ユミルは不敵に笑い、『彼』の指を握る。そのままへし折りそうなくらい力が伝わってくるが、『彼』は指の力だけで押し返そうとする。

 

「フッ。随分強気じゃねぇの」

「当たり前だ。『私』だって自分の力を試す最後の機会だったんだぞ。成績に興味が無いなんてスカしてみせたが、君達に負けないために追い続けてきたことに間違いないんだから。その分の価値は君の働きでしっかり返してもらう」

「……ああ。いいぜ。アタシの言葉に嘘は無え。貸し借り無しの約束とやら、さっさと果たしてやるさ。まず『アンタ』の故郷を取り戻してからな」

「今さら兵士を気取らなくてもいい。その分は『私』がやるから、さっさとクリスタにその汚れを洗ってもらえばいい」

「……『アンタ』、本気なんだな」

「一度も本気じゃなかった時なんてない。今でも」

 

『彼』は兵服を脱いで脇に抱え、歩き出した。泥水を被るのは兵服だけでは足りないとでも言うように、爪先まで雨に浸して。

 

 

ーーーーーー

 

「お前、胸張って生きろよ」

 

ユミルが走り出そうと身を翻すその瞬間、ほんの一瞬だが『私』を見ていた。

 

彼女が飛び下りた先で、雷鳴と閃光が轟く。
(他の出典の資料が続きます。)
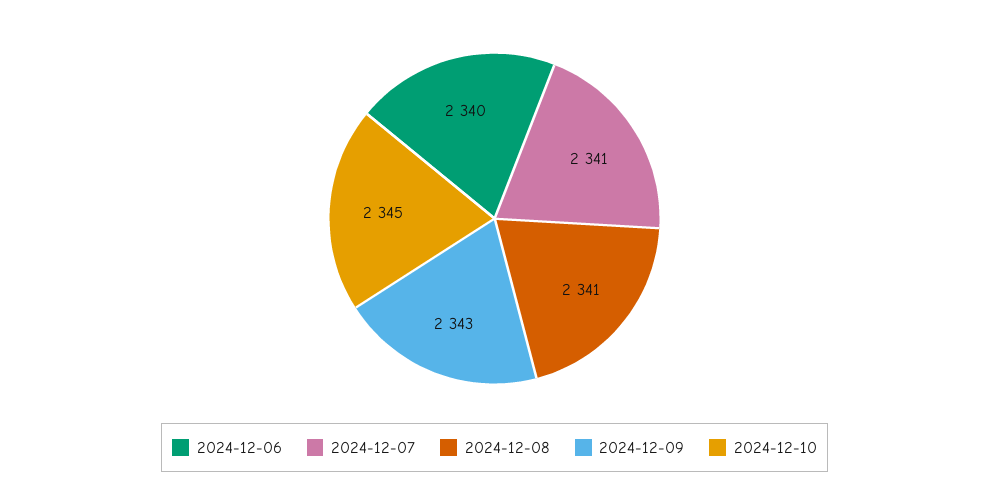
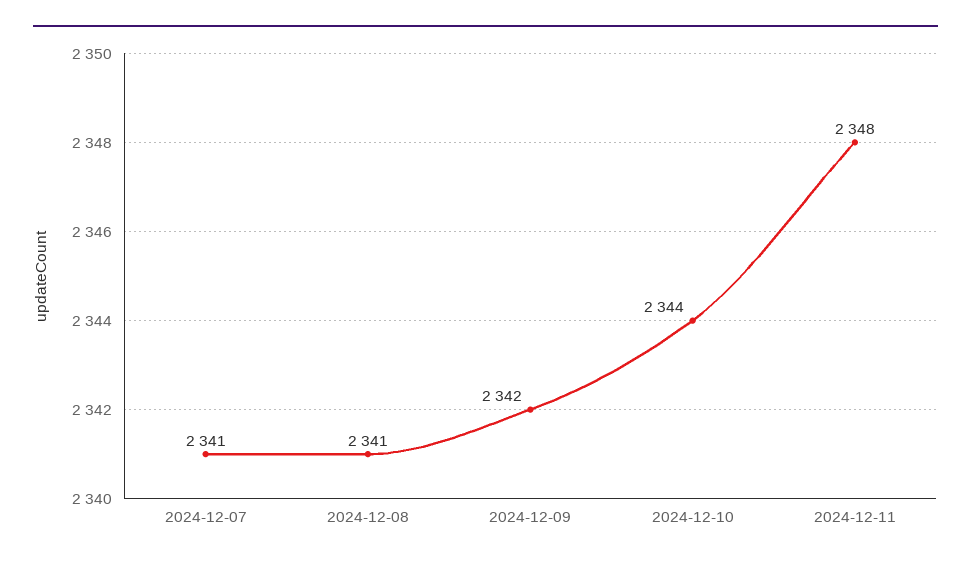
2024-12-06: 2340 -> none
2024-12-09: 2343 -> 2342
2024-12-10: 2345 -> 2344
2024-12-11: none -> 2348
そして、硝子が多重に割れるかのような不協和音が響いて、塔の上を何かが舞う。ブレードの破片と、さらに大きな乳白色の破片。それは、【異形の巨人】のうなじが破壊されたことを示していた。

その犯人が巨人化したユミルだと察するのに、身動ぎひとつ出来ない『彼』が覗き込む必要は無かった。